The next night Abby found herself at Timmy's hotel door, no surreptitious climbs up the side of the hotel, no tricks; she simply wanted to see him, to talk, to spend what time she could. When I tell him I'm not going, will he be angry? Will he decide he doesn't want to be my friend? We can still be friends if I don't go with him, right? She had mentally rehearsed what she would say, over and over. It's not practical, Thomas doesn't want it, I think it's too risky, you should be more careful… And when the door opened, it was Rudy standing there.

"Good evening, Miss Abby. So good to see you. Timmy's asleep - please come in. He me to wait here in his room and let you in when you arrived."

"Asleep? Does he sleep much?"

"Very little. Just a few hours, every few days. He can sleep day or night now, so he usually just catches short naps from time to time. He's in the bedroom, but you can wait here in the stting room, if you like."

He exited the room, and she was alone. She sat down and was reaching for the TV remote when she saw one of Timmy's suitcases in the corner, open, with not clothes but an assortment of magazines and books inside. And something else…that looked like it might be a photo album or scrapbook. Her curiosity got the better of her, and she crossed over to the suitcase and picked it up, and took it back to the chair.

The front pages were filled with pictures, clippings, and concert programs from his career as Timmy. She flipped through them quickly, seeing nothing new here, nothing that could tell her more about him.

Then she came to pages of photos, mostly Timmy or Rudy or both of them, in various places - city streets, small houses, hiking trails, even (incredibly) beaches, both of them in swimsuits, and for a moment she longed for the normality that implied. You are so lucky, Timmy, that the Sun can't hurt you now. Then, further towards the back, the last few pages, she came to a newspaper clipping. It was from The Washington Post; the date was August 12, 1967.

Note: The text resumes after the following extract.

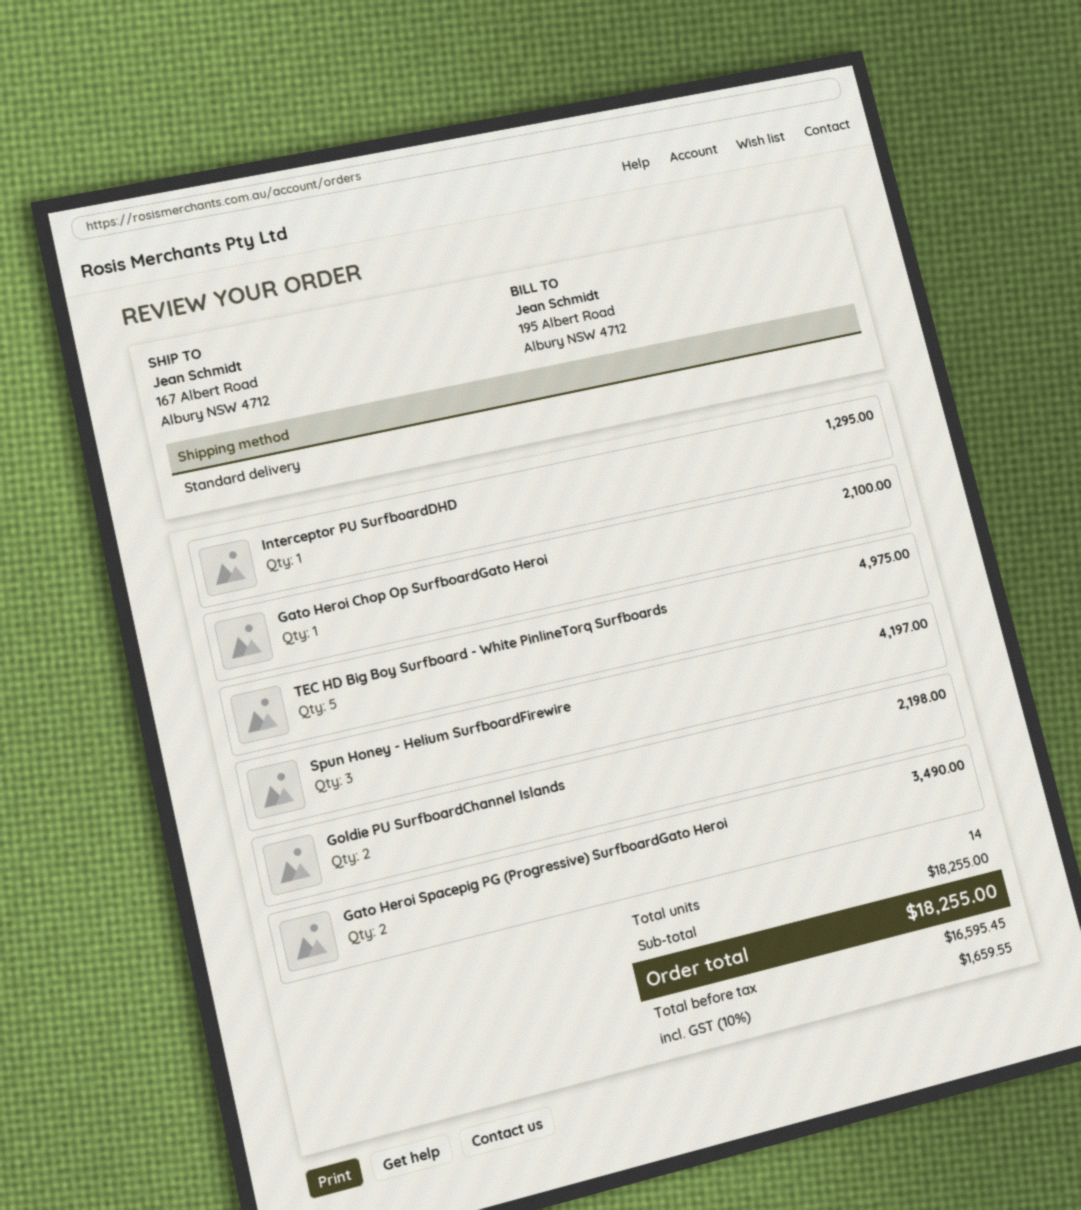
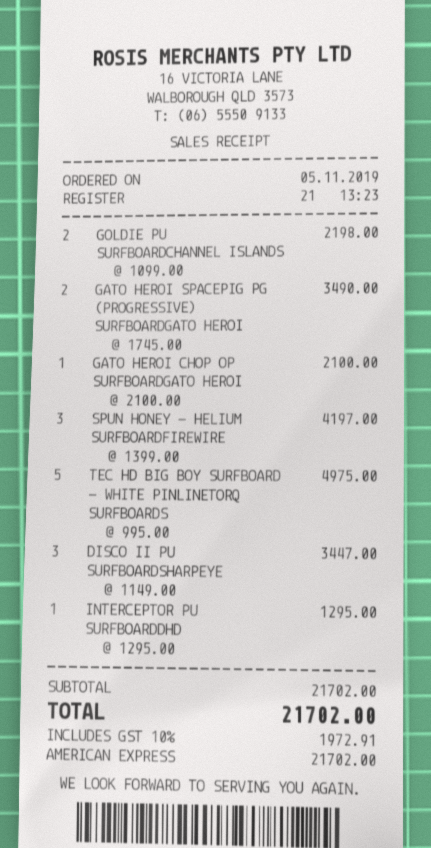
DISCO II PU SURFBOARDSHARPEYE: none -> 3 for 3447.00
subtotal: 18255.00 -> 21702.00
tax: 10% = 1659.55 -> 10% = 1972.91
total: 18255.00 -> 21702.00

NO NEW LEADS IN SUMMER CAMP ATTACK

…a steady stream of parents is arriving at Camp Highlands and its sister camp, Camp Pocahontas, in the forests of Highland County, to take their children home following the brutal attack of two nights ago. Investigators said today that they are continuing to search for clues. The names of two of the victims, a 12-year-old boy who was killed and a 15-year-old girl who was hospitalized, have not yet been publicly released. Although there was no official comment, an anonymous source close to the investigation reported that the condition of the dead boy's body was 'gruesome.' He was reportedly disemboweled, and his body bore numerous other wounds that resembled claw marks, as if from an animal attack. The second victim, a 15-year-old girl hospitalized in critical condition, was described by the source as "shredded - it was like a tiger had clawed her."

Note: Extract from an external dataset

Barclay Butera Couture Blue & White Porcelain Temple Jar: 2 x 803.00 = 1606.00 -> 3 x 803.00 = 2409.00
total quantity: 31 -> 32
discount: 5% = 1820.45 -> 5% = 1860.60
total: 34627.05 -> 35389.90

No clues have emerged as to the whereabouts of the third and only named victim, 12-year-old Walter "Wally" Alvarez of Fairfax, Virginia. Alvarez is described as average height for a boy his age, with black hair, blue eyes, and a pale complexion. His name and description were publicly released soon after the attack in hopes that a member of the public might be able to report a sighting or other information. His adoptive parents, Ricky and Susan Alvarez, released a brief statement in which they explained that their son had been with them a brief time; praised his musical and singing talents; and explained that they had sent him to summer camp so that he "could relate better to boys his own age." The statement finished with an appeal for his safe return.

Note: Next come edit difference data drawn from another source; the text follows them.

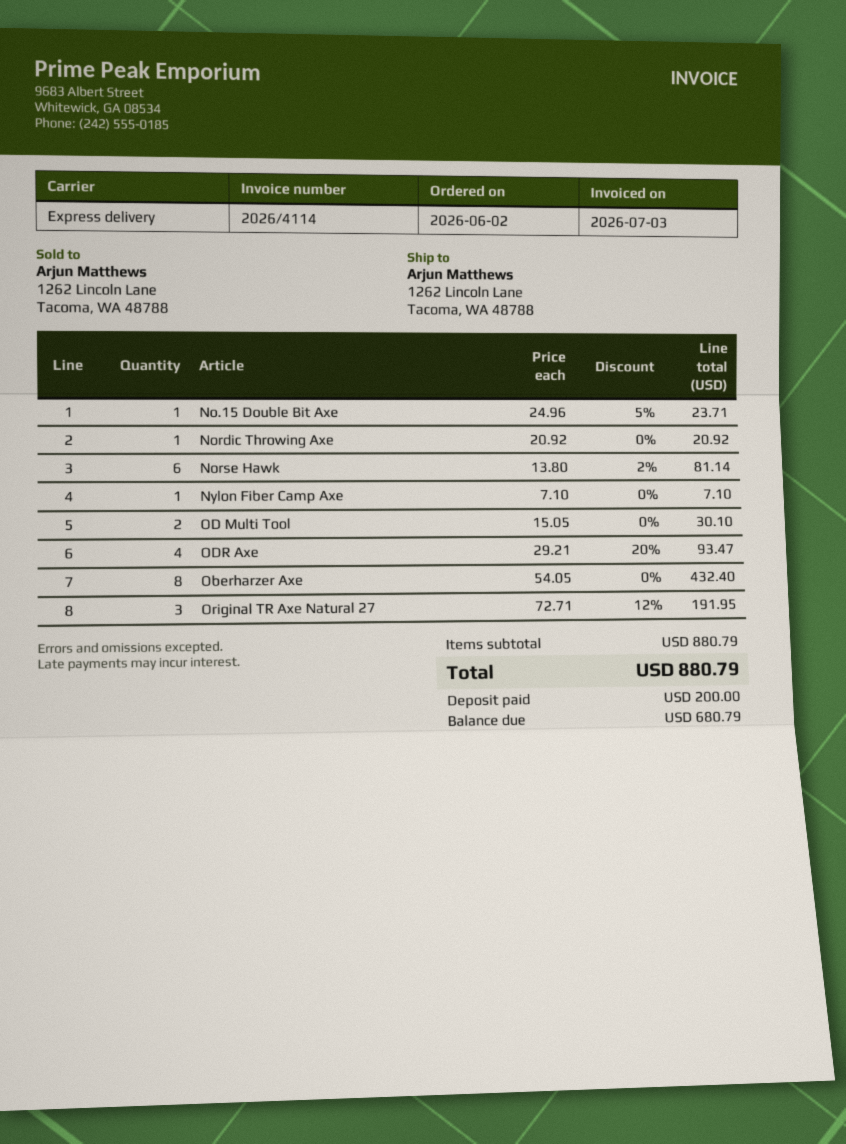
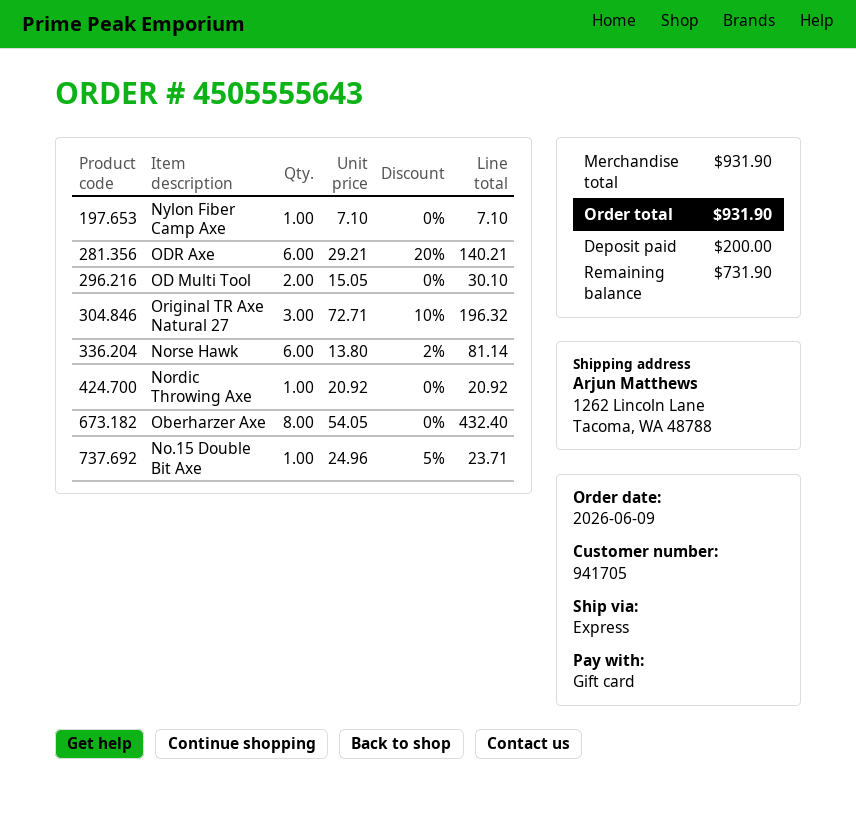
order date: 2026-06-02 -> 2026-06-09
ODR Axe: 4 x 29.21 - 20% = 93.47 -> 6 x 29.21 - 20% = 140.21
Original TR Axe Natural 27: 3 x 72.71 - 12% = 191.95 -> 3 x 72.71 - 10% = 196.32
subtotal: 880.79 -> 931.90
total: 880.79 -> 931.90
balance: 680.79 -> 731.90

Summer camp disaster, indeed, she thought. You weren't kidding, Timmy.

Some more clippings and a few photos, Timmy at a different house and with different adults; then, there he was with Rudy. This one was from what appeared to be a local newspaper from Staten Island; the date was July 5, 1962. There was a picture of Rudy and Timmy, in what appeared to be a park. Rudy was sitting on a blanket, leaning back on his arms, a picnic basket next to him. Beside him stood Timmy, in a pair of shorts with front pockets and a t-shirt with an American flag printed on it; in his right hand was a sparkler, and he was smiling.

FIRST FOURTH IN AMERICA

Recent Polish immigrant Rudy Lydick and his son Krzysztof enjoy the Light Up the Park celebration yesterday. Lydick expressed his happiness at being in America, with the freedom and opportunity it offered. When asked what he thought of the holiday, the younger Lydick said how much he looked forward to seeing the fireworks, and then sang a spontaneous - and very good - rendition of 'The Star-Spangled Banner,' which brought applause for nearby onlookers.

In the picture, the two of them could have been any of a million father-and-son pairs, and Abby suddenly felt a desperate need to know: Did it ever feel like a real family, even for a little bit, for either of you? And then: Rudy, did you ever feel that you loved him? Loved your vampire "son"?

On the last page there was a slightly blurry mimeograph on apparently cheap paper that appeared to be printed in German, although Abby knew little of that language. She could make out a date of 21.07.1947; European style it seemed, so it was from July, and maybe they had been having paper shortages after the war, there. She would have bet anything that 'Operahaus Thauberg' meant, well, an opera in a place called Thauberg. Further down there was a photo captioned 'Die Jungens der Operahaus.' Three boys in angel costumes stood side-by-side in the picture, wearing white robes, with shiny halos suspended above their heads and white feathered wings spreading out from their backs. The one on the left was Timmy Valentine. She looked below the picture; the name was Konrad Stoltz. There was nothing earlier in the album, and she remembered Rudy's story. Timmy must have started compliing these mementos after the war.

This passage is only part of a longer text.